The Path Forward: From Defensive Sovereignty to Assertive Autonomy
Therefore, the workshop’s implicit question—Can Algeria adapt?—must be reframed. The challenge is not for Algeria to mimic the interventionist amorality of its competitors. That would be a defeat. The challenge is to evolve its application of sovereignty from a defensive shield into an assertive tool. Strategic autonomy does not mean passivity. It can mean leveraging its energy relationship with Europe not just for revenue, but for tangible political capital—demanding genuine technology transfers, investment in renewable infrastructure, and a seat at the table where Mediterranean and African security agendas are set.

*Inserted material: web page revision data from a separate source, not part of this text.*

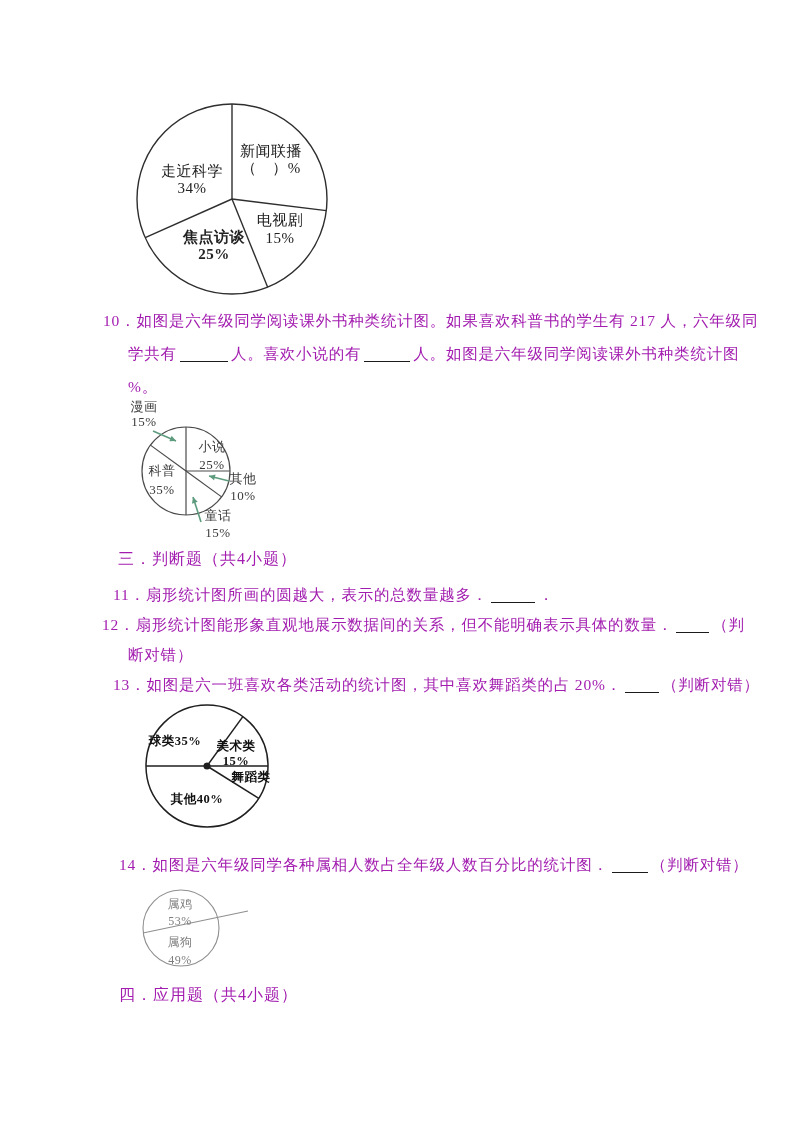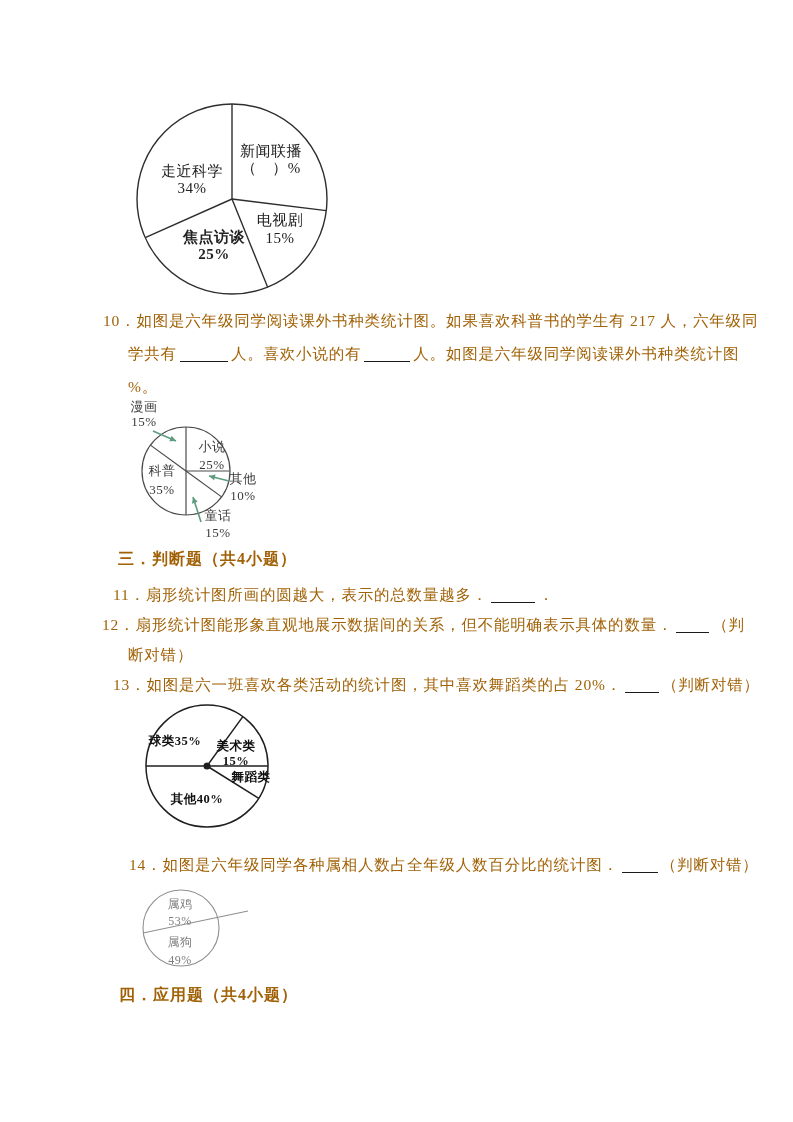--- a/index.html
+++ b/index.html
@@ -5,26 +5,26 @@
   html,body{margin:0;padding:0;}
   body{
     width:793px;height:1122px;position:relative;background:#ffffff;
     font-family:"Liberation Serif","DejaVu Serif",serif;
     overflow:hidden;
   }
   .line{
     position:absolute;
     font-size:15.5px;
     letter-spacing:0.8px;
-    color:#a16207;
+    color:#a21caf;
     white-space:nowrap;
     line-height:20px;
   }
   .heading{
-    font-weight:bold;
+    font-weight:normal;
     font-size:16px;
     letter-spacing:1px;
   }
   .blank{
     display:inline-block;
     border-bottom:1.3px solid #1b1b1b;
     height:1em;
     vertical-align:-3px;
     margin:0 3px;
   }
@@ -99,15 +99,15 @@
 
 <div class="line heading" style="left:118px;top:549px">三．判断题（共4小题）</div>
 
 <div class="line" style="left:113px;top:585px"><span>11．扇形统计图所画的圆越大，表示的总数量越多．</span><span class="blank" style="width:44px"></span><span>．</span></div>
 
 <div class="line" style="left:102px;top:615px"><span>12．扇形统计图能形象直观地展示数据间的关系，但不能明确表示具体的数量．</span><span class="blank" style="width:33px"></span><span>（判</span></div>
 <div class="line" style="left:128px;top:645px">断对错）</div>
 
 <div class="line" style="left:113px;top:675px"><span>13．如图是六一班喜欢各类活动的统计图，其中喜欢舞蹈类的占 20%．</span><span class="blank" style="width:34px"></span><span>（判断对错）</span></div>
 
-<div class="line" style="left:129px;top:855px"><span>14．如图是六年级同学各种属相人数占全年级人数百分比的统计图．</span><span class="blank" style="width:36px"></span><span>（判断对错）</span></div>
+<div class="line" style="left:119px;top:855px"><span>14．如图是六年级同学各种属相人数占全年级人数百分比的统计图．</span><span class="blank" style="width:36px"></span><span>（判断对错）</span></div>
 
 <div class="line heading" style="left:119px;top:985px">四．应用题（共4小题）</div>
 
 </body></html>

It means recognizing that in a world where rivals fund conflicts and deploy private armies, principled non-interference cannot mean abdicating the responsibility to shape one’s strategic environment through robust diplomacy, economic statecraft, and security partnerships built on mutual respect, not subservience. Algeria must become the anchor of a different kind of influence: one based on long-term stability, reliable partnership, and the legitimizing power of representing a post-colonial vision that refuses the cynical games of the new imperialists.
Conclusion: The Giant Must Awaken
The internal call for “normalization” is correct, but not in the technocratic sense meant by Western analysts. Algeria must normalize the expectation of its own power. It must move beyond the trauma-induced caution that, while understandable, has allowed its neighborhood to become a playground for others. This does not require abandoning the spirit of its revolution, but fulfilling it. The true anti-colonial stance in the 21st century is not merely to refuse domination, but to build the collective strength to prevent it altogether.

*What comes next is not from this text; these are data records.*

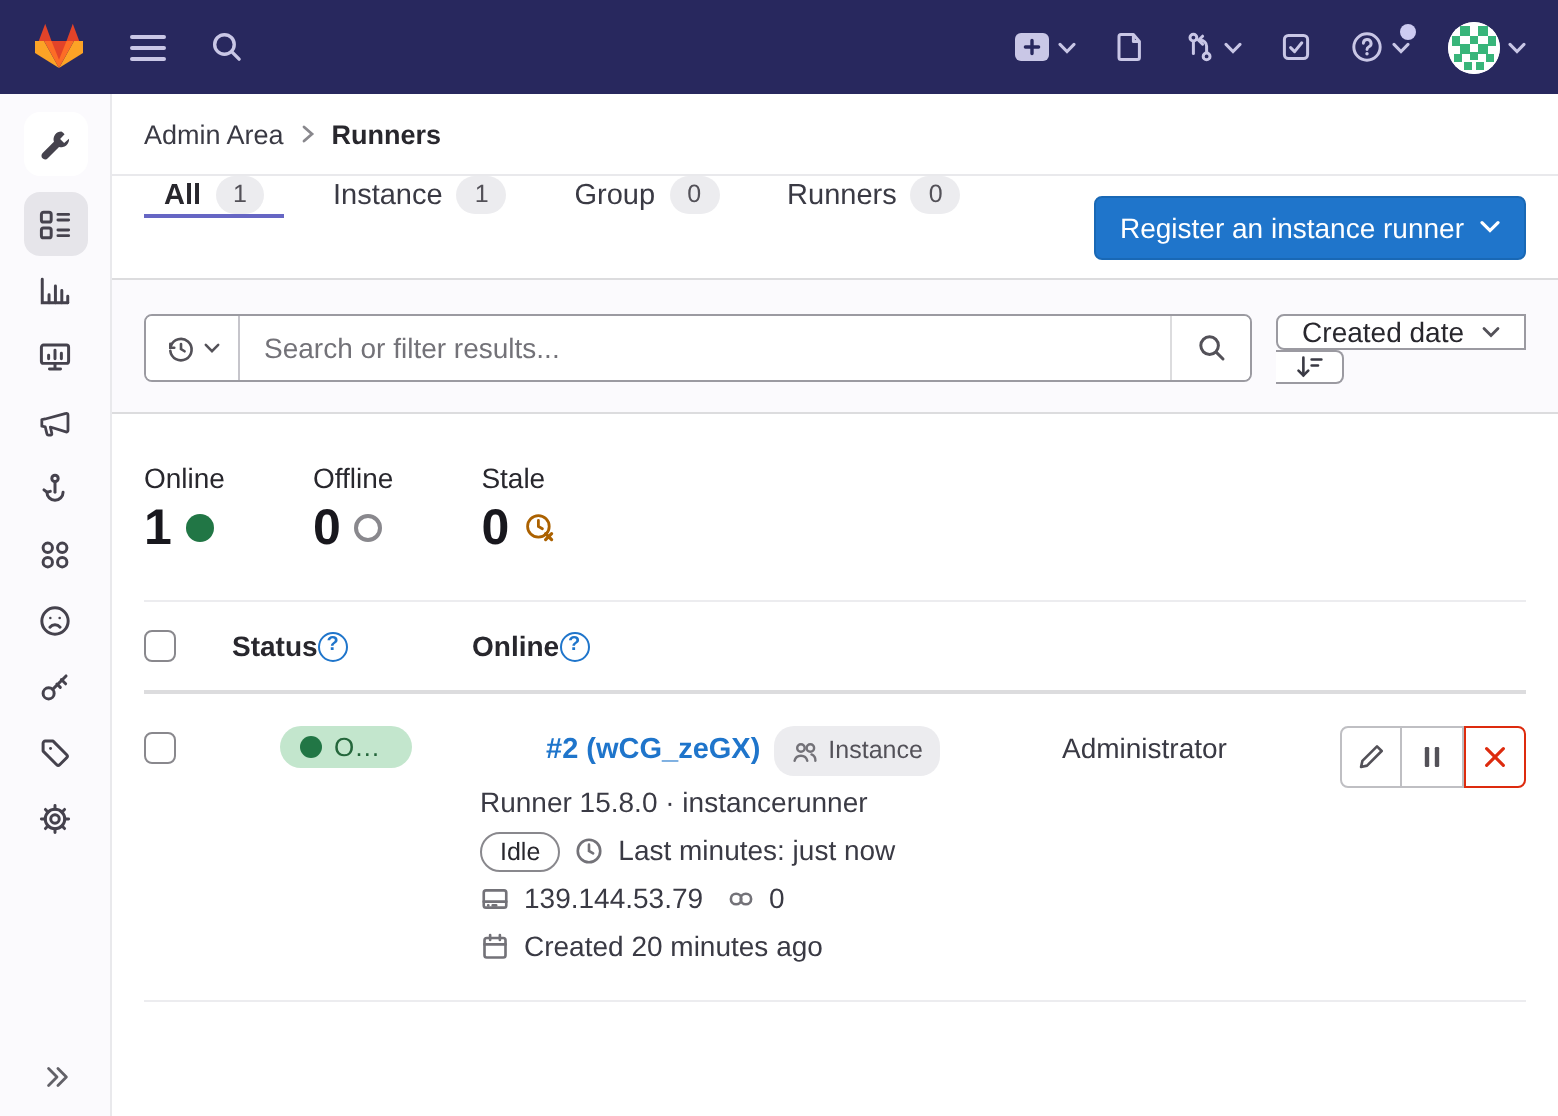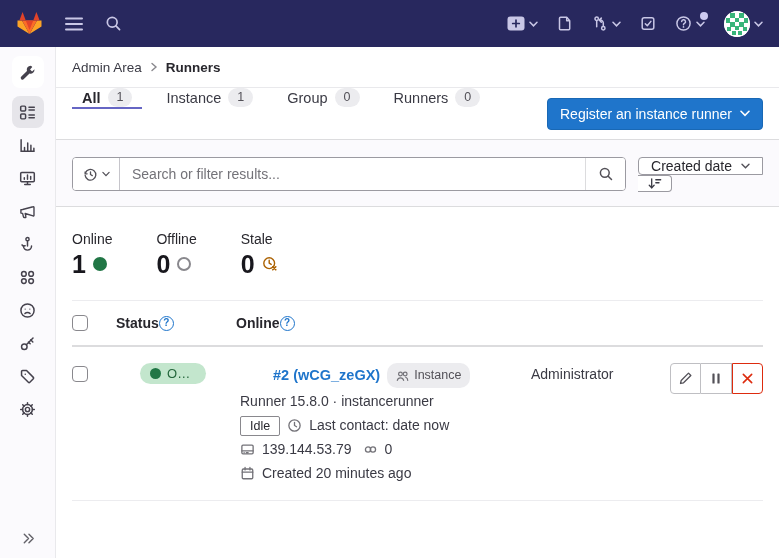--- a/index.html
+++ b/index.html
@@ -111,21 +111,21 @@
                  max-width:66px; margin-left:24px; }
   .status-pill .sdot { width:11px; height:11px; border-radius:50%; background:#217645; flex:none; }
   .status-pill .stxt { overflow:hidden; text-overflow:ellipsis; white-space:nowrap; }
 
   .runner-cell { display:flex; flex-direction:column; gap:3px; padding-left:4px; font-size:14px; }
   .r-line { display:flex; align-items:center; gap:7px; line-height:21px; color:#3a3a44; }
   .runner-link { color:#1f75cb; font-weight:700; font-size:14.5px; text-decoration:none; cursor:pointer;margin-left:33px; }
   .type-badge { display:inline-flex; align-items:center; gap:5px; background:#ececef;
                 color:#535158; border-radius:10px; padding:2px 9px; font-size:12.5px; }
   .idle-badge { display:inline-flex; align-items:center; border:1px solid #89888d; color:#28272d;
-                border-radius:2px; padding:0 9px; font-size:12.5px; line-height:18px; background:#fff; }
+                border-radius:10px; padding:0 9px; font-size:12.5px; line-height:18px; background:#fff; }
   .muted-ic { color:#737278; display:flex; flex:none; }
 
   .owner-cell { font-size:14px; color:#3a3a44; padding-top:3px; }
 
   .actions-cell { display:flex; justify-content:flex-end; }
   .btn-group { display:flex; }
   .icon-btn { width:31px; height:31px; display:flex; align-items:center; justify-content:center;
               background:#fff; border:1px solid #bfbfc3; cursor:pointer; color:#535158; padding:0; }
   .icon-btn.first { border-radius:4px 0 0 4px; }
   .icon-btn.mid { border-left:none; }
@@ -458,21 +458,21 @@
             </span>
             <span class="r-line">Runner 15.8.0 · instancerunner</span>
             <span class="r-line">
               <span class="idle-badge">Idle</span>
               <span class="muted-ic">
                 <svg width="15" height="15" viewBox="0 0 16 16" fill="none" stroke="currentColor" stroke-width="1.4" stroke-linecap="round">
                   <circle cx="8" cy="8" r="6"></circle>
                     <path d="M8 4.6V8l2.2 1.3"></path>
                 </svg>
               </span>
-              <span>Last contact: date now</span>
+              <span>Last minutes: just now</span>
             </span>
             <span class="r-line">
               <span class="muted-ic">
                 <svg width="15" height="15" viewBox="0 0 16 16" fill="none" stroke="currentColor" stroke-width="1.4" stroke-linecap="round">
                   <rect x="2" y="3.4" width="12" height="9.2" rx="1.2"></rect>
                   <path d="M2 9.4h12"></path>
                     <path d="M4.4 11.4h.01M6.8 11.4h1.8" stroke-width="1.5"></path>
                 </svg>
               </span>
               <span>139.144.53.79</span>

The partnership with Italy shows a glimmer of this potential—a relationship that can mature from a gas contract into a cornerstone of South-Nouth-North cooperation. However, Europe, and Italy specifically, must also evolve. They must see Algeria not as a gas station or a border guard for their migration anxieties, but as the indispensable geopolitical power it is. This requires moving beyond transactional thinking to genuine strategic alignment that respects Algerian autonomy.

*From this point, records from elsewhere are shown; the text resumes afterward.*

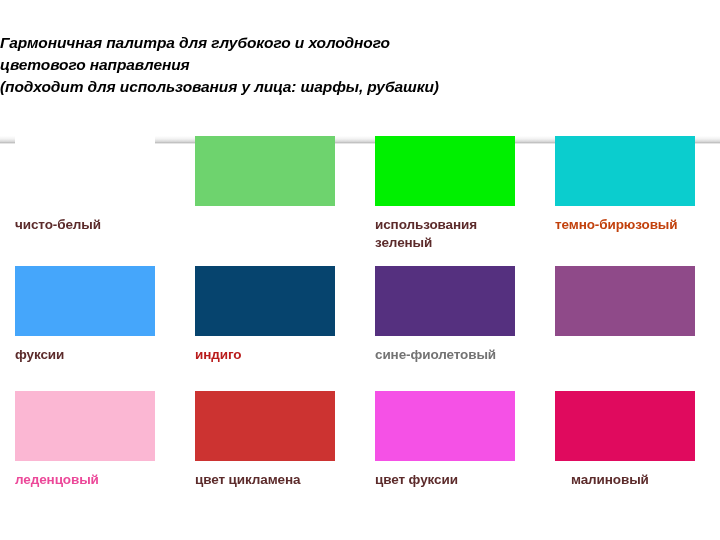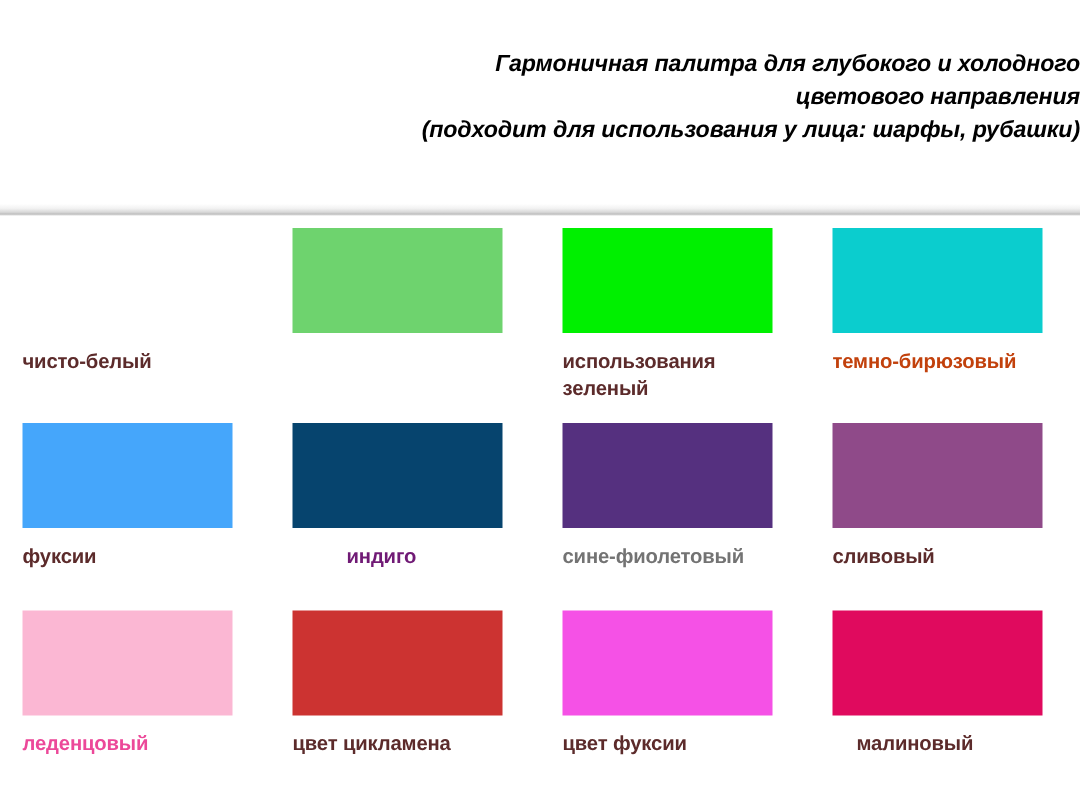--- a/index.html
+++ b/index.html
@@ -14,21 +14,21 @@
     overflow: hidden;
     position: relative;
   }
 
   
   #title-block {
     position: absolute;
     left: 0;
     top: 32px;
     width: 720px;
-    text-align: right;
+    text-align: left;
   }
   #title-block .tline {
     display: block;
     font-style: italic;
     font-weight: bold;
     font-size: 15.5px;
     line-height: 22px;
     color: #000000;
     letter-spacing: -0.1px;
   }
@@ -43,21 +43,21 @@
     background: linear-gradient(to bottom,
                 #ffffff 0%, #ffffff 55%,
                 #f2f2f2 72%, #d8d8d8 86%,
                 #bdbdbd 93%, #ffffff 100%);
   }
 
   
   #palette-grid {
     position: absolute;
     left: 0;
-    top: 152px;
+    top: 136px;
     width: 720px;
     display: grid;
     grid-template-columns: repeat(4, 180px);
     grid-template-rows: 130px 125px 125px;
   }
   .swatch-cell {
     position: relative;
     padding-left: 15px;
     box-sizing: border-box;
   }
@@ -105,29 +105,28 @@
     <div class="swatch-cell">
       <div class="swatch-chip" style="background: rgb(11, 205, 206);"></div>
       <div class="swatch-label" style="color: #c2410c;">темно-бирюзовый</div>
     </div>
     <div class="swatch-cell">
       <div class="swatch-chip" style="background: rgb(69, 166, 251);"></div>
       <div class="swatch-label" style="color: rgb(92, 43, 43);">фуксии</div>
     </div>
     <div class="swatch-cell">
       <div class="swatch-chip" style="background: rgb(6, 68, 110);"></div>
-      <div class="swatch-label" style="color: #701a75; margin-left: 36px;">индиго</div>
+      <div class="swatch-label" style="color: #b91c1c;">индиго</div>
     </div>
     <div class="swatch-cell">
       <div class="swatch-chip" style="background: rgb(85, 48, 127);"></div>
       <div class="swatch-label" style="color: #737373;">сине-фиолетовый</div>
     </div>
     <div class="swatch-cell">
       <div class="swatch-chip" style="background: rgb(143, 74, 137);"></div>
-      <div class="swatch-label" style="color: rgb(92, 43, 43);">сливовый</div>
     </div>
     <div class="swatch-cell">
       <div class="swatch-chip" style="background: rgb(251, 183, 211);"></div>
       <div class="swatch-label" style="color: #ec4899;">леденцовый</div>
     </div>
     <div class="swatch-cell">
       <div class="swatch-chip" style="background: rgb(204, 51, 49);"></div>
       <div class="swatch-label" style="color: rgb(92, 43, 43);">цвет цикламена</div>
     </div>
     <div class="swatch-cell">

Algeria is at a crossroads. One path leads to continued dignified restraint, watching as its region is carved up by old and new imperial powers. The other leads to a confident, principled assertiveness that uses its immense structural weight to forge a stable, integrated Maghreb and Sahel, free from predatory external interference. The giant has slept, bound by the noble chains of its past. For the sake of the Global South’s future, it is time for it to awaken and stride onto the stage it has always deserved to command.